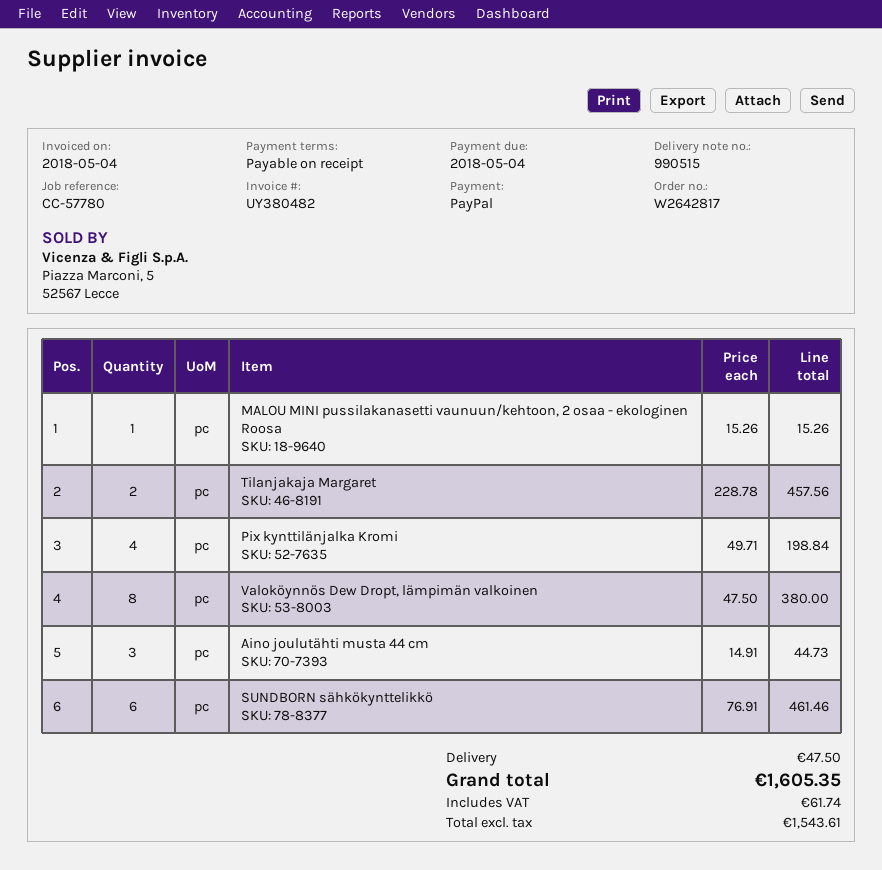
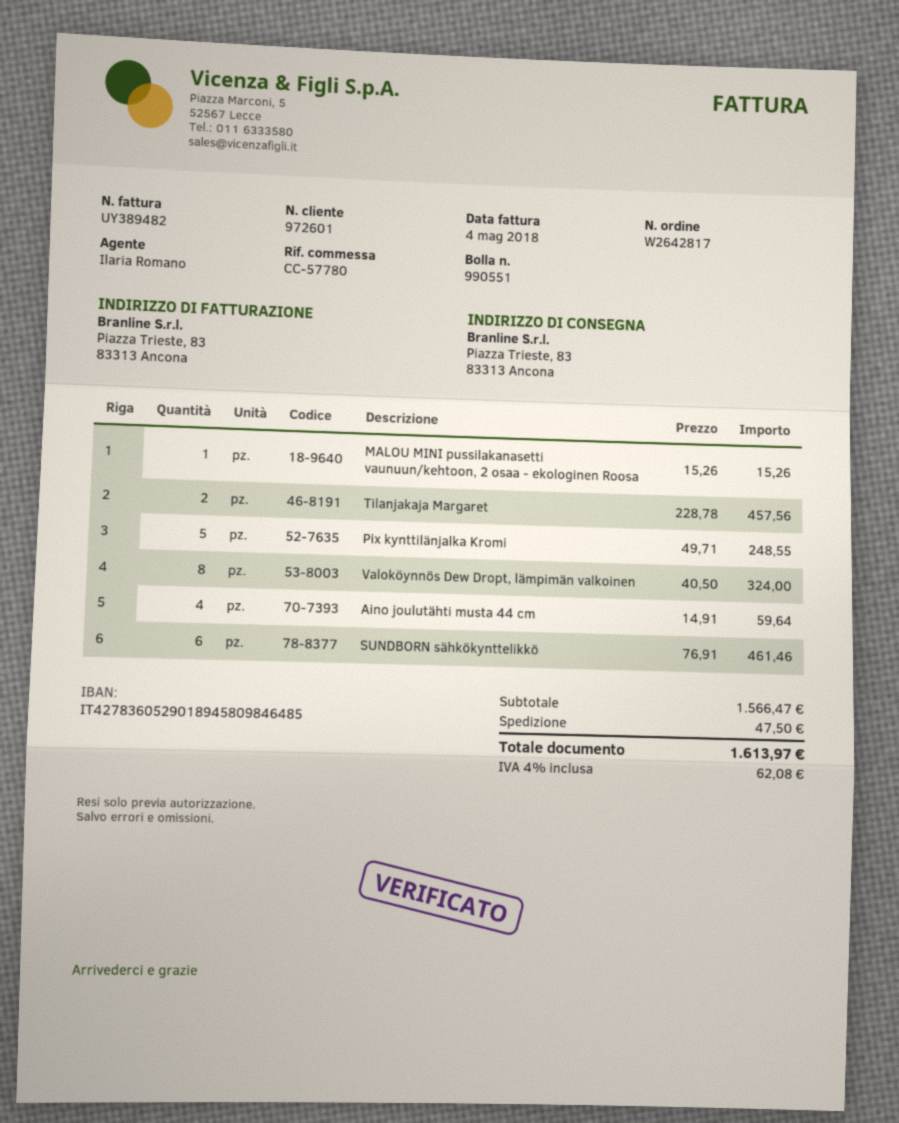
delivery note number: 990515 -> 990551
invoice number: UY380482 -> UY389482
Pix kynttilänjalka Kromi: 4 x 49.71 = 198.84 -> 5 x 49.71 = 248.55
Valoköynnös Dew Dropt, lämpimän valkoinen: 8 x 47.50 = 380.00 -> 8 x 40.50 = 324.00
Aino joulutähti musta 44 cm: 3 x 14.91 = 44.73 -> 4 x 14.91 = 59.64
tax: 61.74 -> 62.08
total: 1605.35 -> 1613.97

• • • • •

- BRIEF -
Pictures stay out; the data above is to be returned exactly.

- SOLUTION FOR THIS EXERCISE -
delivery note number: 990515 -> 990551
invoice number: UY380482 -> UY389482
Pix kynttilänjalka Kromi: 4 x 49.71 = 198.84 -> 5 x 49.71 = 248.55
Valoköynnös Dew Dropt, lämpimän valkoinen: 8 x 47.50 = 380.00 -> 8 x 40.50 = 324.00
Aino joulutähti musta 44 cm: 3 x 14.91 = 44.73 -> 4 x 14.91 = 59.64
tax: 61.74 -> 62.08
total: 1605.35 -> 1613.97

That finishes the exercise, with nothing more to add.